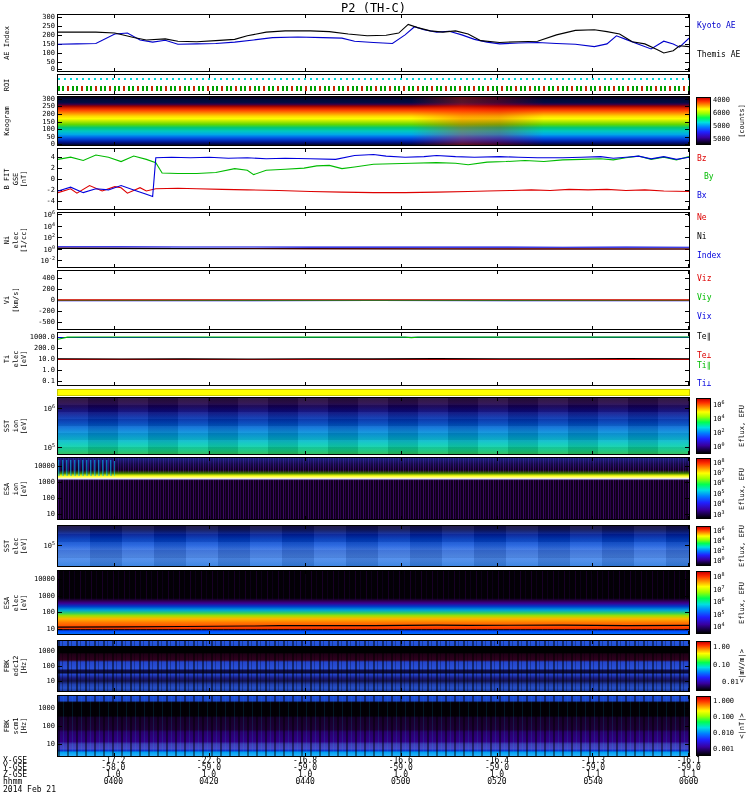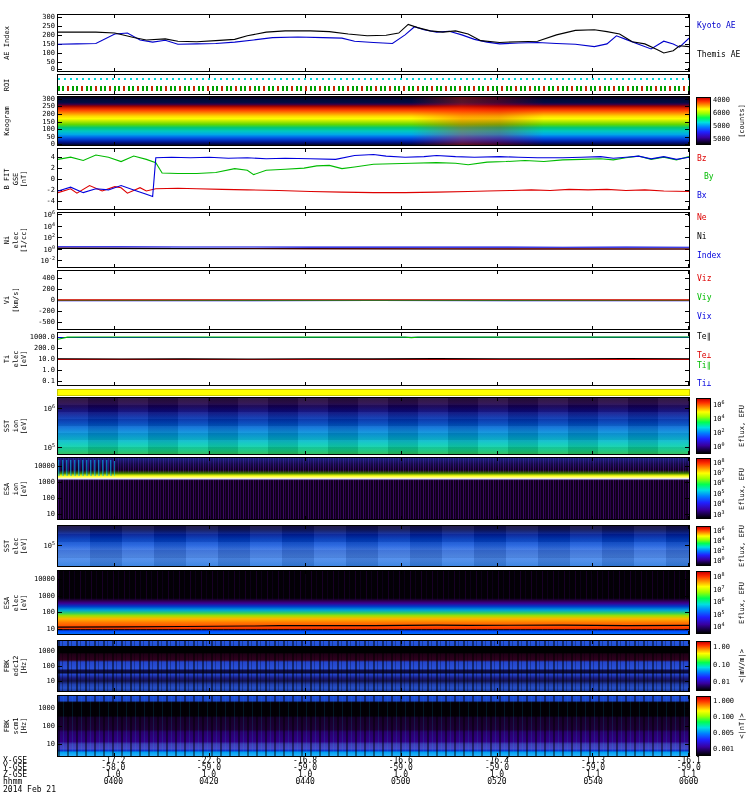--- a/index.html
+++ b/index.html
@@ -84,6 +84,7 @@
 <body>
 
 <div id="root">
+  <div id="title">P2 (TH-C)</div>
 
   <div id="p-ae" class="panel">
       <div class="ylab ylab-main">AE Index</div>

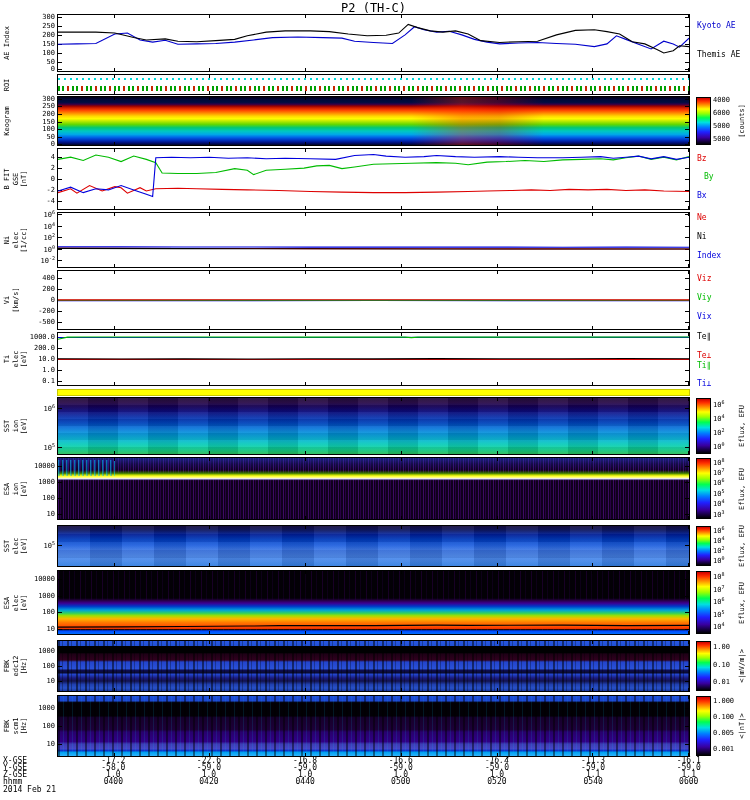--- a/index.html
+++ b/index.html
@@ -542,7 +542,7 @@
       <div class="cbar"></div>
       <div class="cbtick" style="top: calc(12% - 4px);">1.00</div>
       <div class="cbtick" style="top: calc(47% - 4px);">0.10</div>
-      <div class="cbtick" style="top: calc(82% - 4px);">0.01</div>
+      <div class="cbtick" style="top: calc(82% - 4px); margin-left: 9px;">0.01</div>
       <div class="cbunit">&lt;|mV/m|&gt;</div>
     </div>
   <div id="p-fbk2" class="panel">

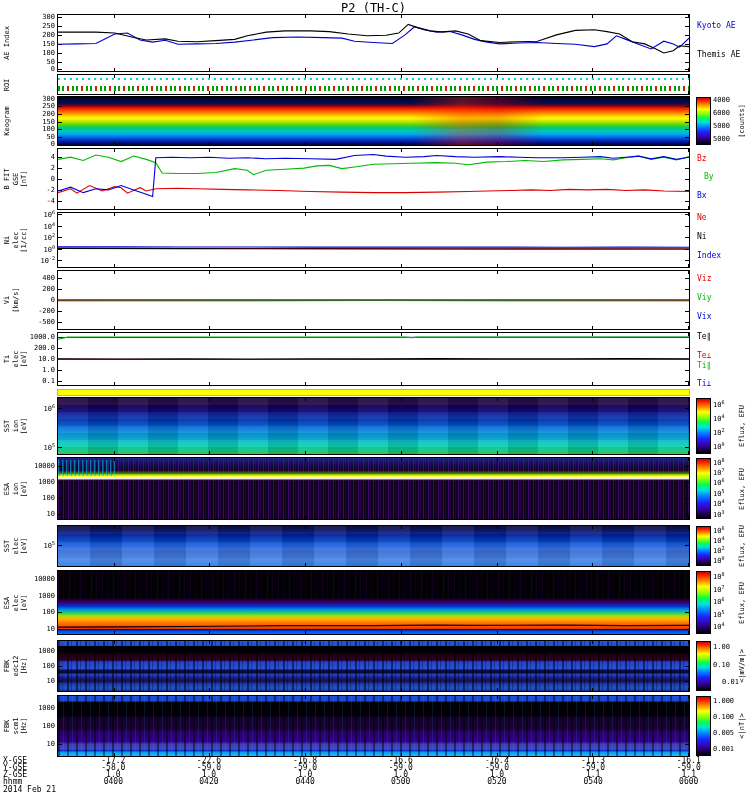--- a/index.html
+++ b/index.html
@@ -576,7 +576,7 @@
       <div class="cbar"></div>
       <div class="cbtick" style="top: calc(8% - 4px);">1.000</div>
       <div class="cbtick" style="top: calc(35% - 4px);">0.100</div>
-      <div class="cbtick" style="top: calc(62% - 4px);">0.005</div>
+      <div class="cbtick" style="top: calc(62% - 4px);">0.010</div>
       <div class="cbtick" style="top: calc(89% - 4px);">0.001</div>
       <div class="cbunit">&lt;|nT|&gt;</div>
     </div>

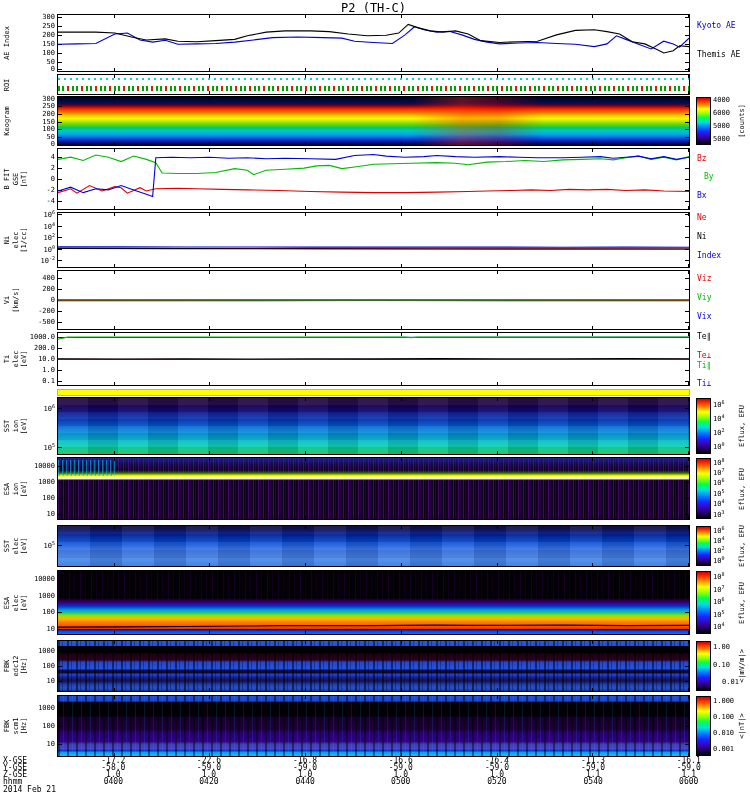--- a/index.html
+++ b/index.html
@@ -587,7 +587,7 @@
     <div class="brow-val" style="top: 757px; left: 208.92px;">-22.6</div>
     <div class="brow-val" style="top: 757px; left: 305.136px;">-16.8</div>
     <div class="brow-val" style="top: 757px; left: 400.719px;">-16.6</div>
-    <div class="brow-val" style="top: 757px; left: 496.935px; font-style: italic;">-16.4</div>
+    <div class="brow-val" style="top: 757px; left: 496.935px;">-16.4</div>
     <div class="brow-val" style="top: 757px; left: 593.151px;">-11.3</div>
     <div class="brow-val" style="top: 757px; left: 688.734px;">-16.1</div>
     <div class="brow-label" style="top: 764px;">Y-GSE</div>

Exercise directions |
Give the data above again in full and unchanged, skipping the pictures.

Solution to the exercise |
--- a/index.html
+++ b/index.html
@@ -84,6 +84,7 @@
 <body>
 
 <div id="root">
+  <div id="title">P2 (TH-C)</div>
 
   <div id="p-ae" class="panel">
       <div class="ylab ylab-main">AE Index</div>

--- a/index.html
+++ b/index.html
@@ -542,7 +542,7 @@
       <div class="cbar"></div>
       <div class="cbtick" style="top: calc(12% - 4px);">1.00</div>
       <div class="cbtick" style="top: calc(47% - 4px);">0.10</div>
-      <div class="cbtick" style="top: calc(82% - 4px);">0.01</div>
+      <div class="cbtick" style="top: calc(82% - 4px); margin-left: 9px;">0.01</div>
       <div class="cbunit">&lt;|mV/m|&gt;</div>
     </div>
   <div id="p-fbk2" class="panel">

--- a/index.html
+++ b/index.html
@@ -576,7 +576,7 @@
       <div class="cbar"></div>
       <div class="cbtick" style="top: calc(8% - 4px);">1.000</div>
       <div class="cbtick" style="top: calc(35% - 4px);">0.100</div>
-      <div class="cbtick" style="top: calc(62% - 4px);">0.005</div>
+      <div class="cbtick" style="top: calc(62% - 4px);">0.010</div>
       <div class="cbtick" style="top: calc(89% - 4px);">0.001</div>
       <div class="cbunit">&lt;|nT|&gt;</div>
     </div>

--- a/index.html
+++ b/index.html
@@ -587,7 +587,7 @@
     <div class="brow-val" style="top: 757px; left: 208.92px;">-22.6</div>
     <div class="brow-val" style="top: 757px; left: 305.136px;">-16.8</div>
     <div class="brow-val" style="top: 757px; left: 400.719px;">-16.6</div>
-    <div class="brow-val" style="top: 757px; left: 496.935px; font-style: italic;">-16.4</div>
+    <div class="brow-val" style="top: 757px; left: 496.935px;">-16.4</div>
     <div class="brow-val" style="top: 757px; left: 593.151px;">-11.3</div>
     <div class="brow-val" style="top: 757px; left: 688.734px;">-16.1</div>
     <div class="brow-label" style="top: 764px;">Y-GSE</div>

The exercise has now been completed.